RECORDED INFORMATION START

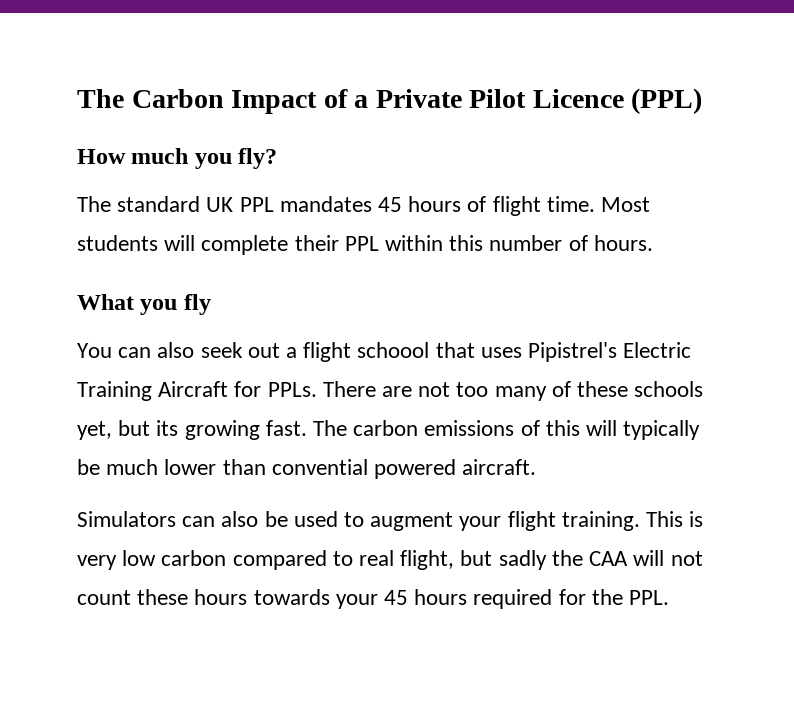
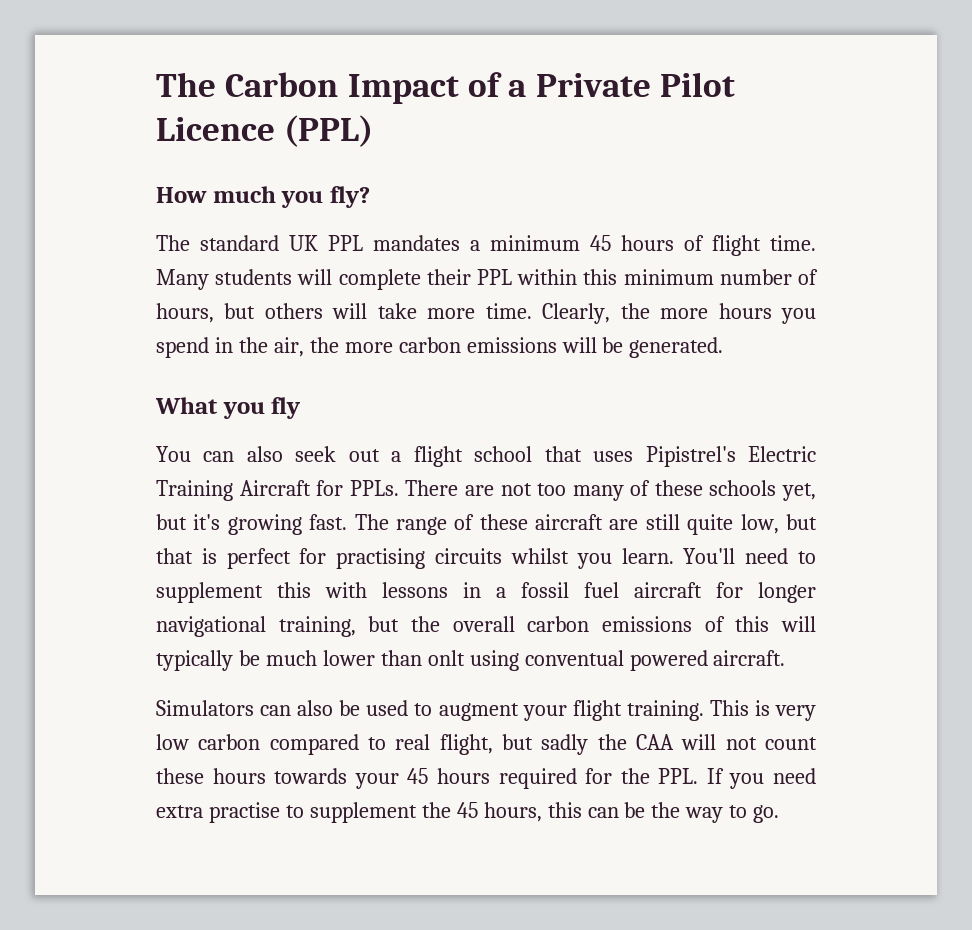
- The standard UK PPL mandates 45 hours of flight time.
+ The standard UK PPL mandates a minimum 45 hours of flight time.
- Most students will complete their PPL within this number of hours.
+ Many students will complete their PPL within this minimum number of hours, but others will take more time. Clearly, the more hours you spend in the air, the more carbon emissions will be generated.
- You can also seek out a flight schoool that uses Pipistrel's Electric Training Aircraft for PPLs.
+ You can also seek out a flight school that uses Pipistrel's Electric Training Aircraft for PPLs.
- There are not too many of these schools yet, but its growing fast.
+ There are not too many of these schools yet, but it's growing fast.
- The carbon emissions of this will typically be much lower than convential powered aircraft.
+ The range of these aircraft are still quite low, but that is perfect for practising circuits whilst you learn. You'll need to supplement this with lessons in a fossil fuel aircraft for longer navigational training, but the overall carbon emissions of this will typically be much lower than onlt using conventual powered aircraft.
- This is very low carbon compared to real flight, but sadly the CAA will not count these hours towards your 45 hours required for the PPL.
+ This is very low carbon compared to real flight, but sadly the CAA will not count these hours towards your 45 hours required for the PPL. If you need extra practise to supplement the 45 hours, this can be the way to go.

RECORDED INFORMATION END

Begin at the top of the material above and output each line exactly, stopping after the line that holds "- Most students". Leave out pictures.

**WRITTEN SOLUTION**
- The standard UK PPL mandates 45 hours of flight time.
+ The standard UK PPL mandates a minimum 45 hours of flight time.
- Most students will complete their PPL within this number of hours.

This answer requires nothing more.